Mice were anesthetized and perfused with ice-cold PBS to remove circulating blood cells. Spinal cords were dissected and digested in 10 mL of digest medium (HBSS with 1 mg/mL collagenase IV and 0.5 mg/mL DNase) for 20 min at 90 rpm. The resulting suspension was passed through 70 and 40-μm strainers, and myelin debris was cleared via density centrifugation (1200 g, low acceleration/brake) using 30% and 70% Percoll for 30 min. Then cell pellet was washed in PBS. Microglia were subsequently labeled with anti-CD11b-coated MicroBeads (130-093-636, Miltenyi Biotec) on ice and separated using MACS according to the manufacturer's protocol.

2.12 Stimulation of Lipopolysaccharide (LPS) and IL-4

Following overnight incubation in serum-free conditions, primary microglial cultures were treated with either 100 ng/mL purified LPS, 20 ng/mL IL-4, or PBS control for 4 h at 37°C and 5% CO₂. Subsequently, the cultured cells were harvested for Western blot analysis.

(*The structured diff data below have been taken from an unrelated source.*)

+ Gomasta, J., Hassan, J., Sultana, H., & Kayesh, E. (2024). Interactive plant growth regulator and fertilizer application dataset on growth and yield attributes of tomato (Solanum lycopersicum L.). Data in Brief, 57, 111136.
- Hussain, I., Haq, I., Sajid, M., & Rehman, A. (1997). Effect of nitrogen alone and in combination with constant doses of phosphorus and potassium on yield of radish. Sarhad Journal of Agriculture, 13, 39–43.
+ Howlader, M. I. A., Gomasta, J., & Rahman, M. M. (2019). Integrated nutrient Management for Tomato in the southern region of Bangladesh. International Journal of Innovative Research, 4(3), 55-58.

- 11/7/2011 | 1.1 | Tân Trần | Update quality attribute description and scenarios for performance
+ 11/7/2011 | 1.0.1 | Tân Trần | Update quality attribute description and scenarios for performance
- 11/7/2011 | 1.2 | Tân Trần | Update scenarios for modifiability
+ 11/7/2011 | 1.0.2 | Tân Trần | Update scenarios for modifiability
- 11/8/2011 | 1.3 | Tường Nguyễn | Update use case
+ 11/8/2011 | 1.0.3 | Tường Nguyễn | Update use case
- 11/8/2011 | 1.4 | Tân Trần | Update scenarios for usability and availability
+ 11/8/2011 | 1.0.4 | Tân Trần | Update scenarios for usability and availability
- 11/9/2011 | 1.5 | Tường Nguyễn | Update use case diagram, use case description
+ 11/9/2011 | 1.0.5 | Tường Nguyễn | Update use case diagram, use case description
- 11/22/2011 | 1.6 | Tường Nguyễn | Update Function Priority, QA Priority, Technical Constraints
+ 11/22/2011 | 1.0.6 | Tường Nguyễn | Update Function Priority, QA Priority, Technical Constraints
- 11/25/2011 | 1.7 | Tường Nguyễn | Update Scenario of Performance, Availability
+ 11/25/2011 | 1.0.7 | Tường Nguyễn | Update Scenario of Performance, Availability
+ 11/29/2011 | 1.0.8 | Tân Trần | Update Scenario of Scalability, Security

2.13 Recombinant Protein Administration and Adeno-Associated Virus (AAV) Infection

Mouse recombinant SPP1 (rSPP1, Abcam) or saline (vehicle) were intraspinally microinjected into the injury site. rSPP1 was injected into two sites (one on each side of the spinal cord), 0.6 mm below the surface, at a rate of 0.1 μL/min using glass micropipettes (with tips ground to 50–100 μm). The micropipettes were connected via high-pressure tubing (Kopf) to 10 μL syringes, controlled by microinfusion pumps. Tract-tracing of propriospinal neurons was performed by injection of AAV2/5 enhanced green fluorescent protein (EGFP) injected into the same rostral segments targeted with rSPP1 injections as described above.

2.14 Sholl Analysis

Fluorescent images depicting cultured neurons were acquired using the confocal microscope. The morphological reconstruction of Tuj1 positive neurons was carried out utilizing ImageJ software, as described previously [25]. In summary, by employing circles with diameters increasing in 20 μm increments from the center of the cell body, the number of intersections was measured.

2.15 Axon Microfluid

We cultured primary neurons on the soma side of the microfluidic devices (xonamicrofluidic) and subjected the axons in the axon chambers to axotomy through vacuum aspiration at 10 days to assess rSPP1 impact on axonal regeneration in vitro. The axon chambers were replenished with pre-warmed culture media and treated for 24 h with or without rSPP1. The evaluation of axonal regrowth following axotomy in the terminal chambers was performed using Tuj1 staining.

2.16 Oxygen Glucose Deprivation and Reperfusion Model (OGD/R)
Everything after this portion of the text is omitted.